> THE TASK:
Restate the records below exactly. Pictures are not part of the copy.

(Before-and-after page screenshots)
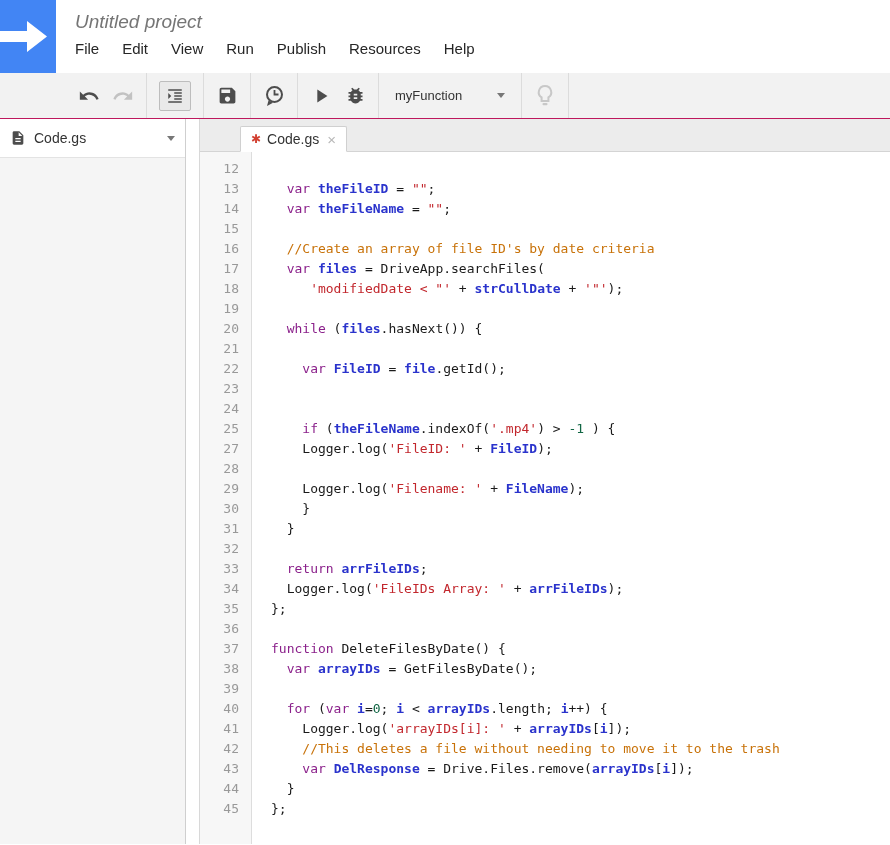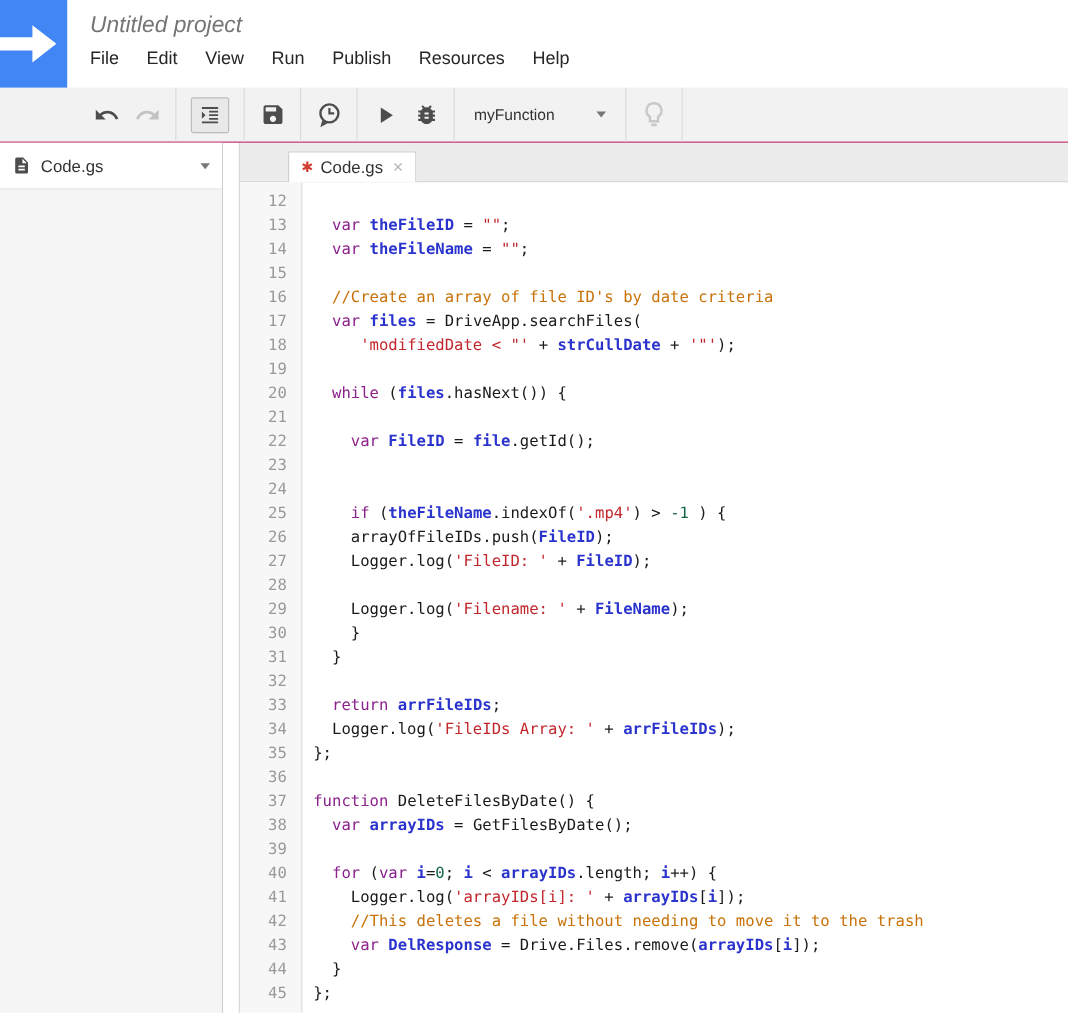"12" .line { gap: none -> 10px }
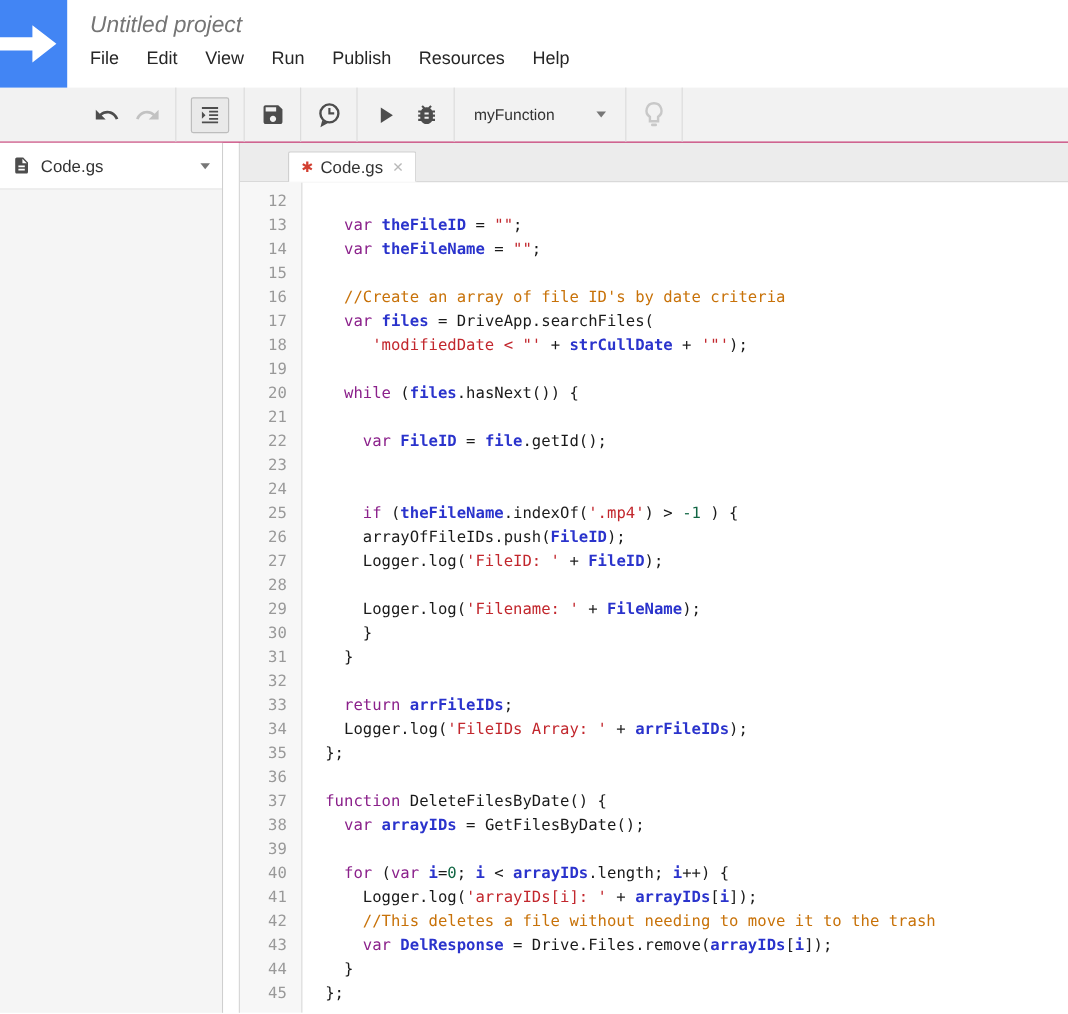"26" div.line { html: <div> <span>26</span> <span><span> arrayOfFileIDs.push(</span><span>FileID</span><span>);</span></span> </div> -> none }
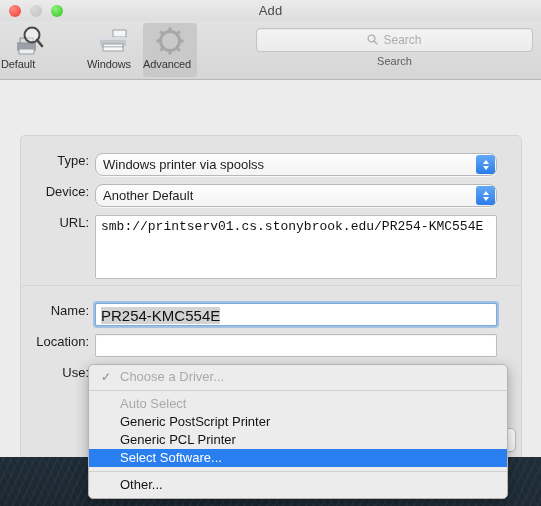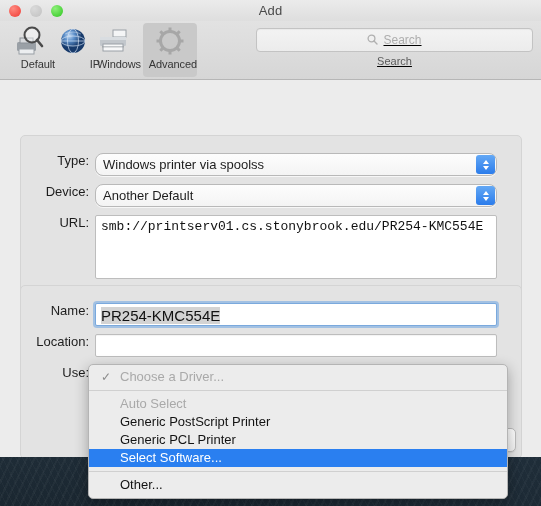"Search" #search-group { text-decoration: underline -> none }
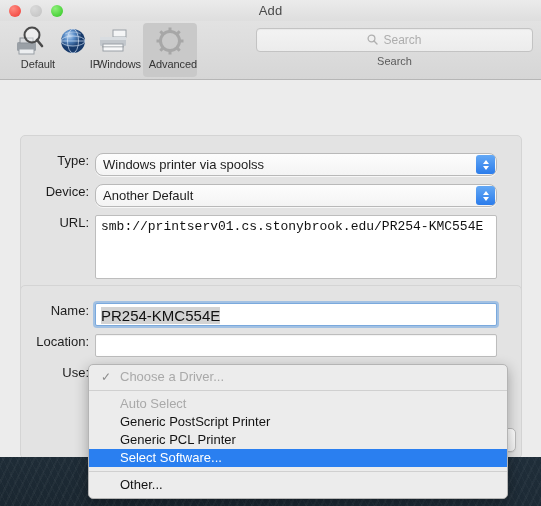"Default" .tb-item { text-align: right -> left }
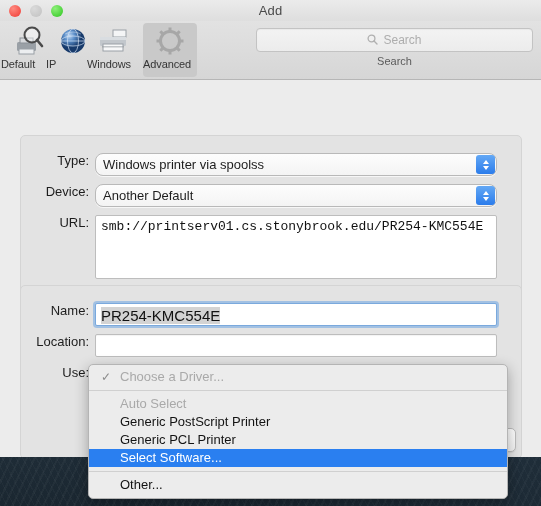"IP" div.tb-item { html: <div> <div> <svg> <defs> <radialGradient> <stop></stop> <stop></stop> <stop></stop> </radialGradient> </defs> <circle></circle> <ellipse></ellipse> <ellipse></ellipse> <line></line> <path></path> </svg> </div> <div>IP</div> </div> -> none }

> REPLY:
"12" .line { gap: none -> 10px }
"26" div.line { html: <div> <span>26</span> <span><span> arrayOfFileIDs.push(</span><span>FileID</span><span>);</span></span> </div> -> none }
"Search" #search-group { text-decoration: underline -> none }
"Default" .tb-item { text-align: right -> left }
"IP" div.tb-item { html: <div> <div> <svg> <defs> <radialGradient> <stop></stop> <stop></stop> <stop></stop> </radialGradient> </defs> <circle></circle> <ellipse></ellipse> <ellipse></ellipse> <line></line> <path></path> </svg> </div> <div>IP</div> </div> -> none }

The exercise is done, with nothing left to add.